There are a lot of problems here, but from your perspective
I would warn you about one issue--if your husband demands
"his rights" in this matter, I would note that it might
impact anything that his father could change in the estate
plan regarding what your husband will eventually get--and I
suspect such a change might not be for the best. So be
forewarned...

That said, problem 1 is that the IRS likely can reduce what
the father can pass estate tax free by these gifts since
they were (arguably) a gift of a future interest since he
knew when he made the gifts that the Crummey notices would
never get to the beneficiaries. Ultimately that would
negatively impact the heirs of the estate if, in fact, there
is eventually an estate tax due.

Problem 2 is that, arguably, the father could be forced to
"make good" on those rights of withdraw for all years that
he had defrauded the trustee and beneficiary.
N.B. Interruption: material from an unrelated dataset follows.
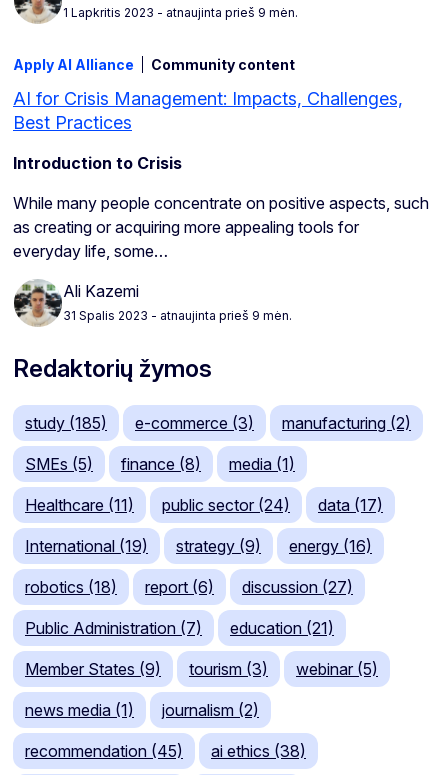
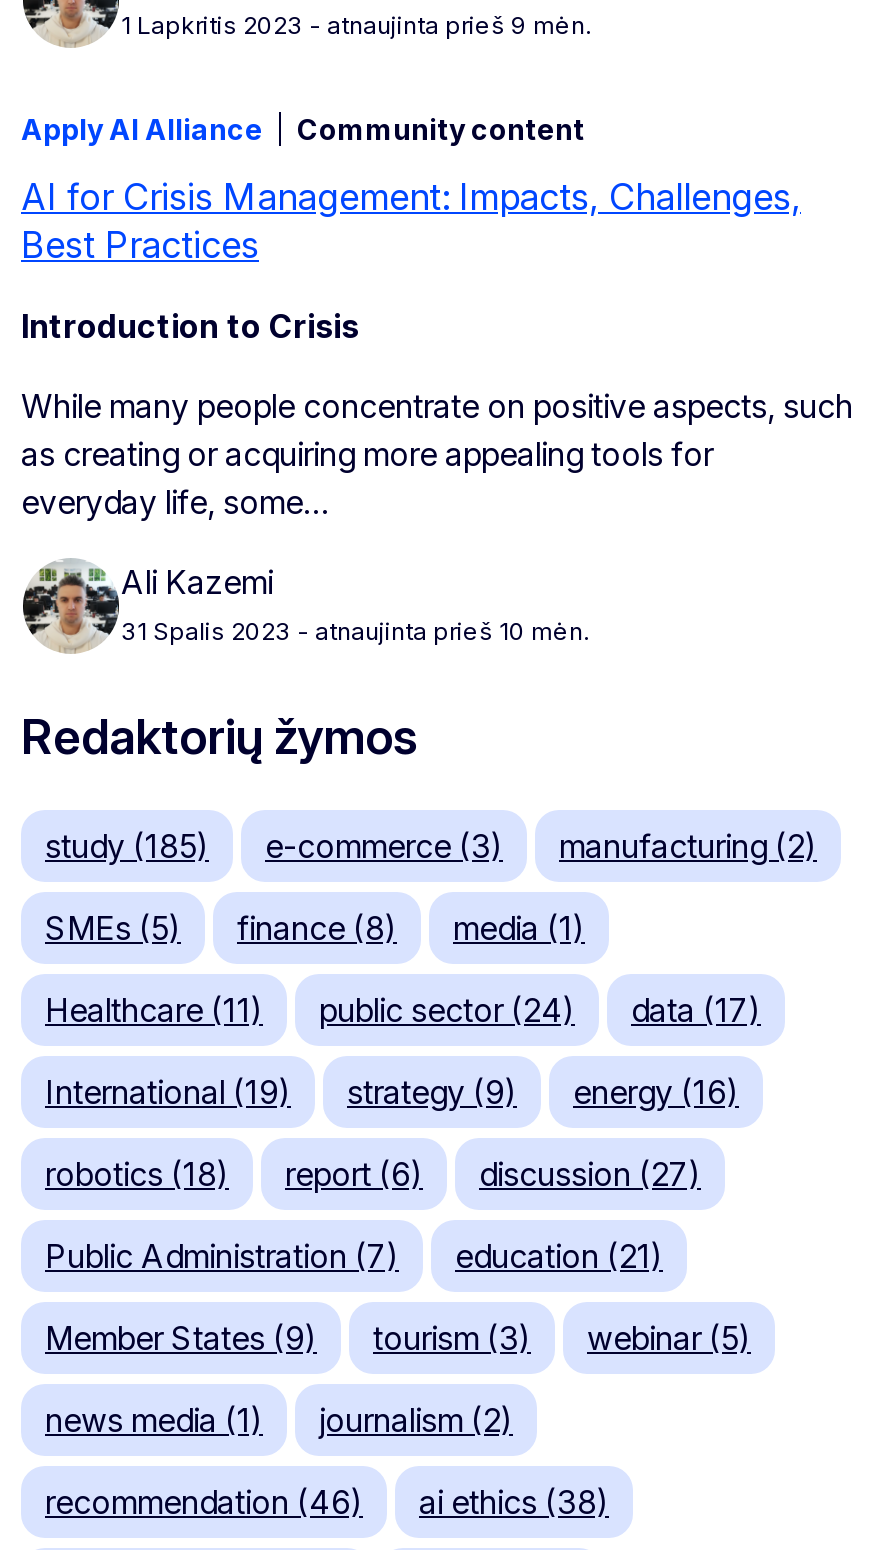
- 31 Spalis 2023 - atnaujinta prieš 9 mėn.
+ 31 Spalis 2023 - atnaujinta prieš 10 mėn.

- recommendation (45)
+ recommendation (46)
As I note
above, enforcing this right *might* impact your
father-in-laws' plans on changing the distributions of
assets at his death. Depending on the nature of the trust
and its current financial situation, your husband might find
that this policy will be allowed to "wither and die" (no
more funds transferred in)--that is, if the trust could only
come up funds to make the premium payments by your
father-in-law making additional gifts to the trust, it's
just possible he might stop doing so.

As well, it's important to consider another fact--it's very
possible that those Crummey gifts, had they been withdrawn,
would have left the trust unable to fund the insurance
policy and, most likely, your father-in-law would have
stopped making gifts to the trust at that point.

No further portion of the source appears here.